FBPINN is the most modern and the most elegant. The interface loss in cPINN/XPINN is a third loss term that introduces its own loss-balance crisis (§3.2–§3.3). FBPINN avoids this by encoding the smoothness in the architecture.

The FBPINN ansatz

For a 1D domain $[a, b]$ split into $K$ overlapping windows centred at $c_k$ with half-widths $h_k$ , define the cosine-square window

\rho_k(x) = \begin{cases} \cos^2\!\left(\tfrac{\pi}{2} \cdot \tfrac{x - c_k}{h_k}\right) & |x - c_k| < h_k \\ 0 & \textrm{otherwise} \end{cases}

and the partition-of-unity weights $w_k(x) = \rho_k(x) / \sum_j \rho_j(x)$ . Each subnet $M_k(x)$ is a small MLP. The global solution is

u(x) = \sum_{k=1}^K w_k(x) M_k(x) .

For a PDE $u''(x) = f(x)$ we need $u''$ : by the chain rule

u''(x) = \sum_k \big[ w_k''(x) M_k(x) + 2 w_k'(x) M_k'(x) + w_k(x) M_k''(x) \big] .
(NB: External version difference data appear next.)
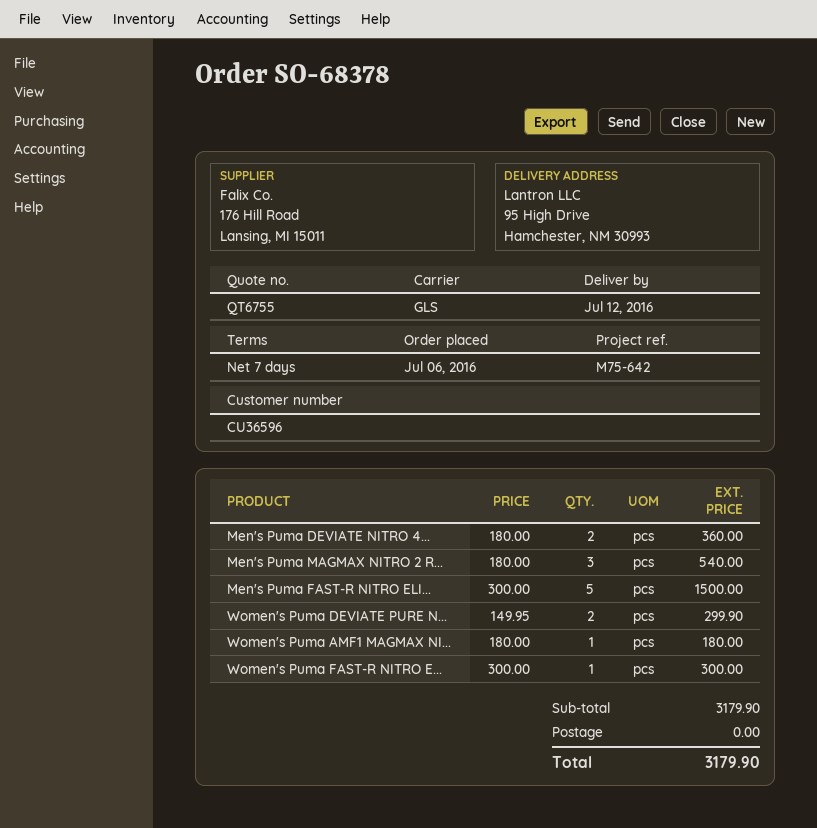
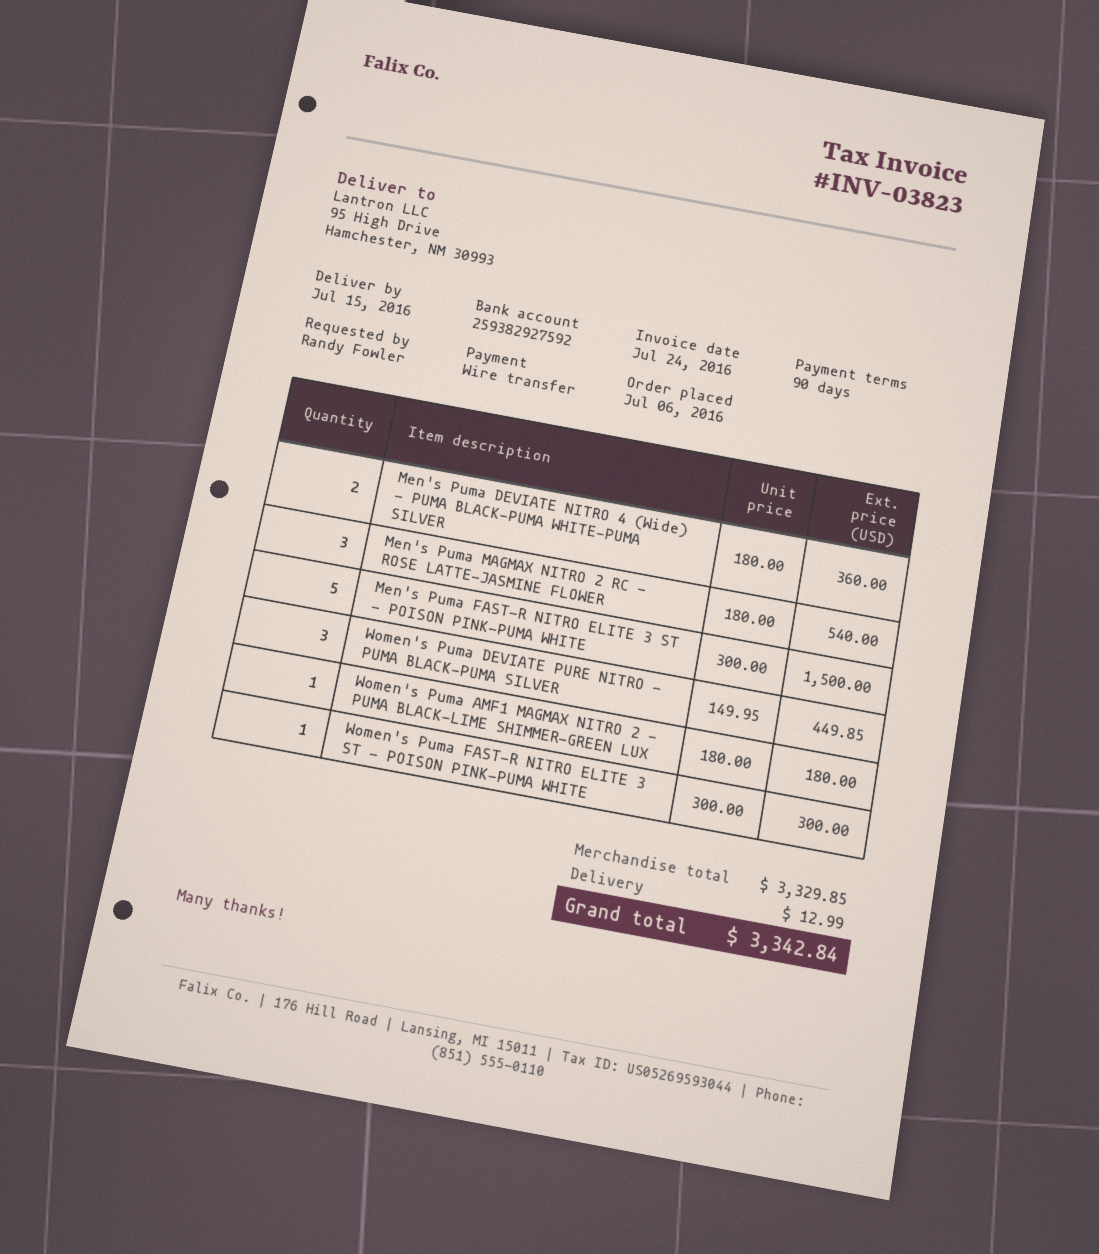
delivery date: 2016-07-12 -> 2016-07-15
payment terms: 7 days -> 90 days
Women's Puma DEVIATE PURE N...: 2 x 149.95 = 299.90 -> 3 x 149.95 = 449.85
subtotal: 3179.90 -> 3329.85
shipping: 0.00 -> 12.99
total: 3179.90 -> 3342.84

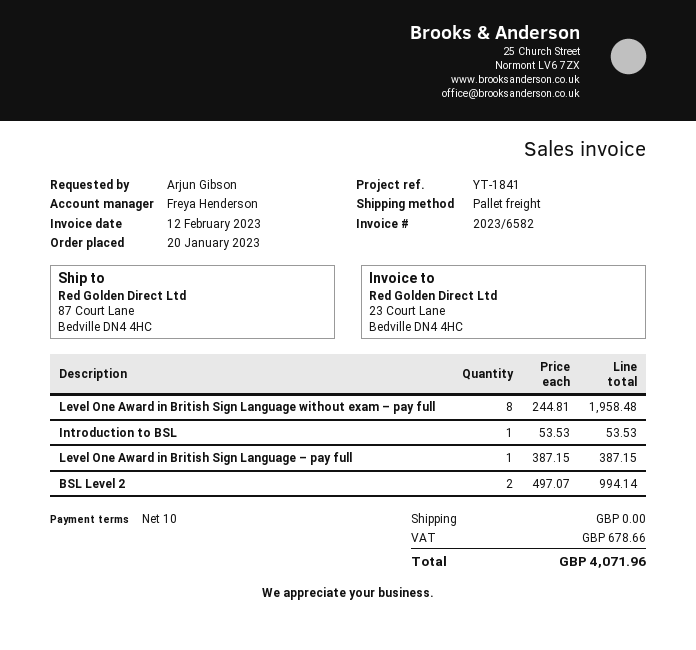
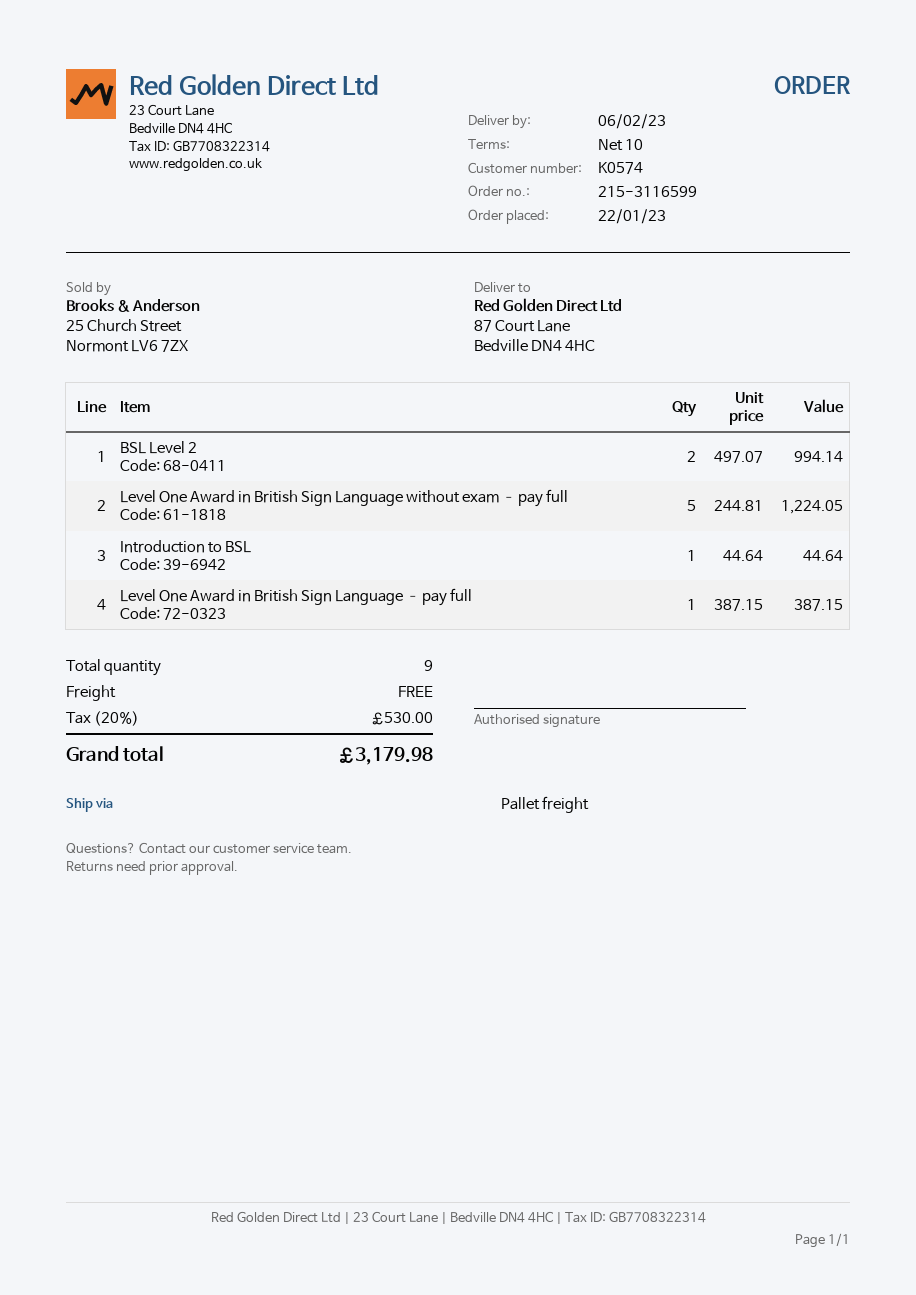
order date: 2023-01-20 -> 2023-01-22
Level One Award in British Sign Language without exam – pay full: 8 x 244.81 = 1958.48 -> 5 x 244.81 = 1224.05
Introduction to BSL: 1 x 53.53 = 53.53 -> 1 x 44.64 = 44.64
tax: 678.66 -> 530.00
total: 4071.96 -> 3179.98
The window derivatives $w_k'$ and $w_k''$ are computed analytically (we know $\rho_k$ in closed form); each subnet provides $M_k'$ and $M_k''$ via the same forward-mode AD machinery from Part 0. The PDE-residual gradient flows back into every subnet whose window covers $x$ — just three or four subnets at any point thanks to the windowing.
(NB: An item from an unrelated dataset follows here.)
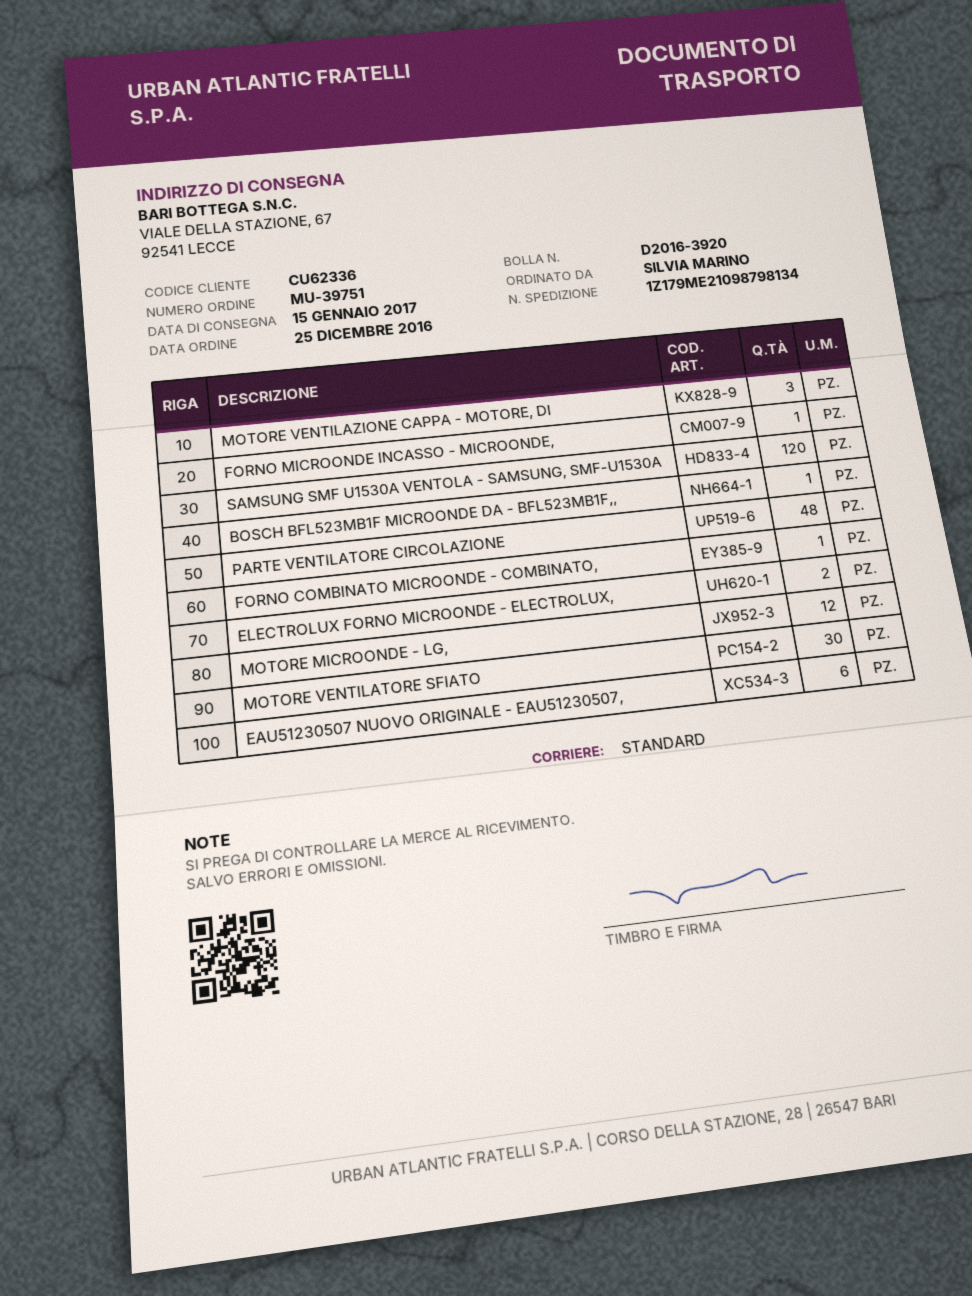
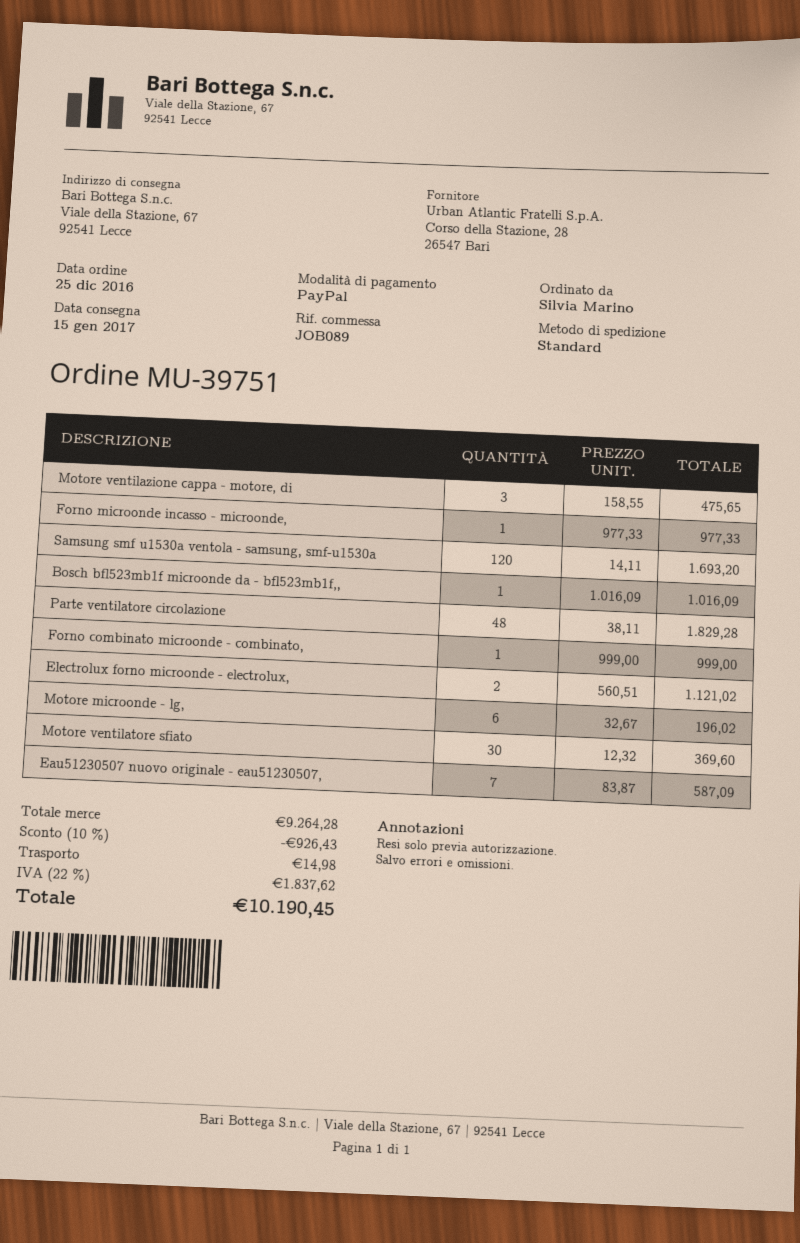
MOTORE MICROONDE - LG,: 12 -> 6
EAU51230507 NUOVO ORIGINALE - EAU51230507,: 6 -> 7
Try it: FBPINN vs single MLP

The widget solves $u''(x) = f(x)$ with five sharp Gaussian-bump source terms at $x = -0.7, -0.35, 0, 0.35, 0.7$ . A single 1-32-32-1 MLP races a 6-window FBPINN where each subnet is a 1-16-16-1 MLP (FBPINN has more total parameters but the per-subnet capacity is small — each window covers ~one bump). Watch the per-window weights $w_k(x)$ in the right panel and the final $u(x)$ fit on the left.

What you should observe

Single MLP (1-32-32-1, ~1.1k params): given enough epochs, can actually fit this 1D problem cleanly — relative-L² typically a fraction of a percent. The single MLP is a strong baseline on 1D problems.
FBPINN (6 × 1-16-16-1, ~3k total params, but only ~500 active per point): each subnet specialises on its window; the partition-of-unity enforces a smooth global solution. Relative-L² typically a few percent — competitive but not dramatically better on this 1D toy.
The window panel shows the six cosine-square partition functions: $w_1$ is large near $x = -1$ , $w_6$ near $x = 1$ , with smooth blending in between. They sum to 1 everywhere.
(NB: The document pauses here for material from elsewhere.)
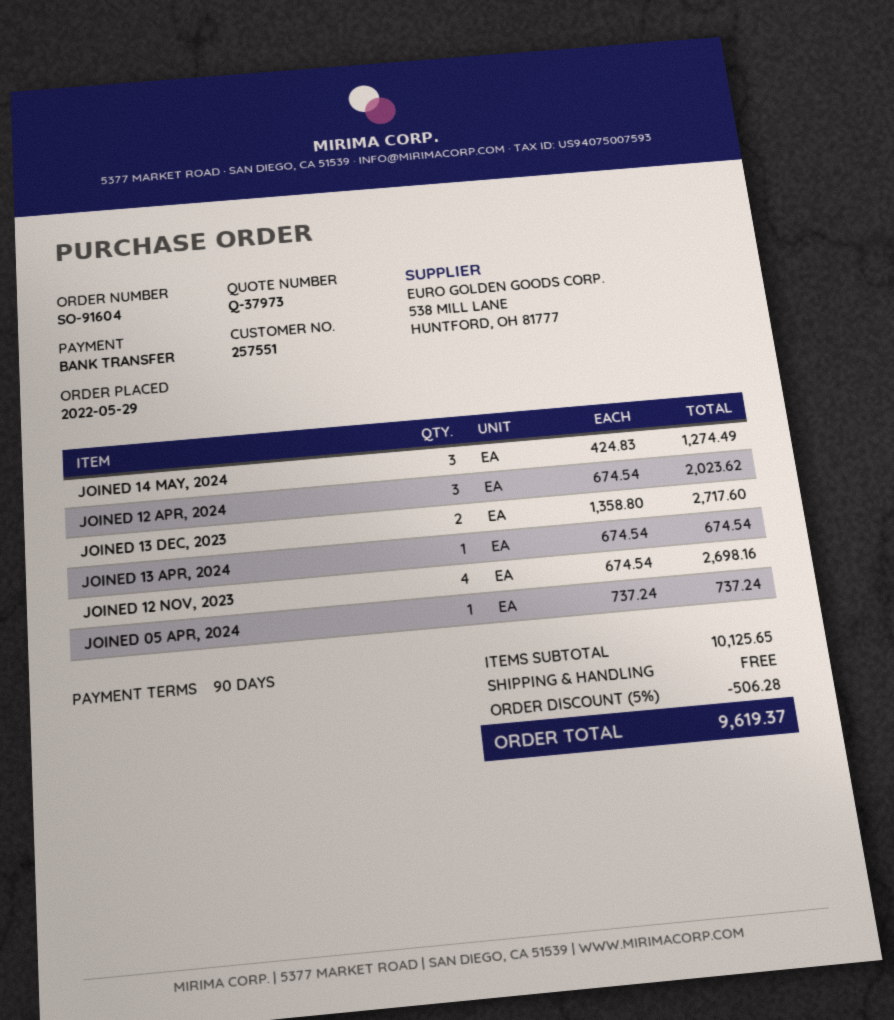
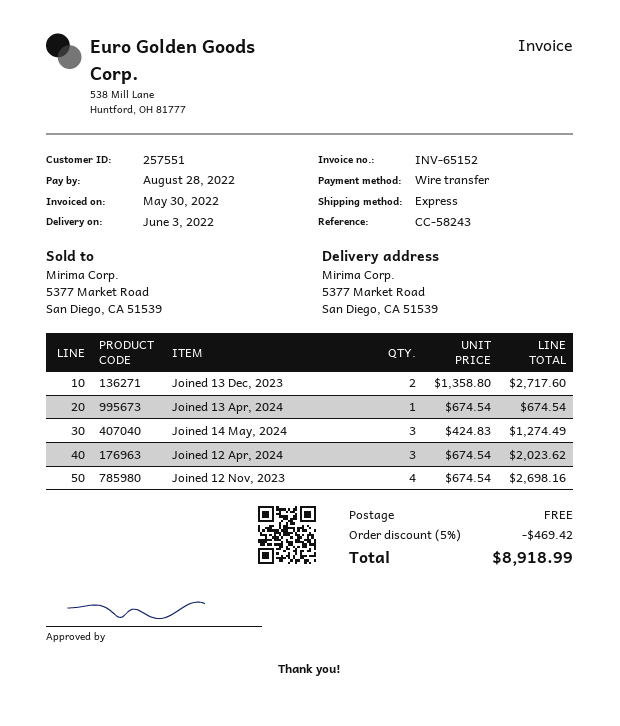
JOINED 05 APR, 2024: 1 x 737.24 = 737.24 -> none
discount: 5% = 506.28 -> 5% = 469.42
total: 9619.37 -> 8918.99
Important honest note. On this small 1D toy a 32-32 single MLP can already fit five sharp bumps cleanly. The FBPINN advantage emerges in 2D and 3D, where a single network of comparable size cannot resolve all features simultaneously. The widget shows the mechanism — partition-of-unity windowing, analytic window derivatives, per-subnet PDE-residual flow — in the smallest setting where it can be implemented. The pedagogical purpose is the construction; the empirical advantage is unlocked by scale.

Why FBPINN scales

The killer feature of FBPINN is parallelism. Each subnet trains independently except for the partition-of-unity coupling at boundaries. On a 100-window decomposition, each subnet can run on its own GPU (Moseley et al. 2023 demonstrate up to 1024-window decompositions on multi-GPU clusters). The decomposition is the only PINN technique that genuinely scales to billion-parameter PDE problems — which is roughly the cost of a 3D acoustic FWI on a Sleipner-class survey.

Choosing windows

Number $K$ : enough that each window resolves a single dominant feature. For a multi-bump 1D problem, $K$ = number of bumps + a few extras.
Half-width $h$ : large enough that adjacent windows overlap on at least one collocation point. Smaller $h$ means more specialisation per subnet but more total subnets.
Subnet capacity: small networks are fine; the windowing is the architectural lift, not the subnet width.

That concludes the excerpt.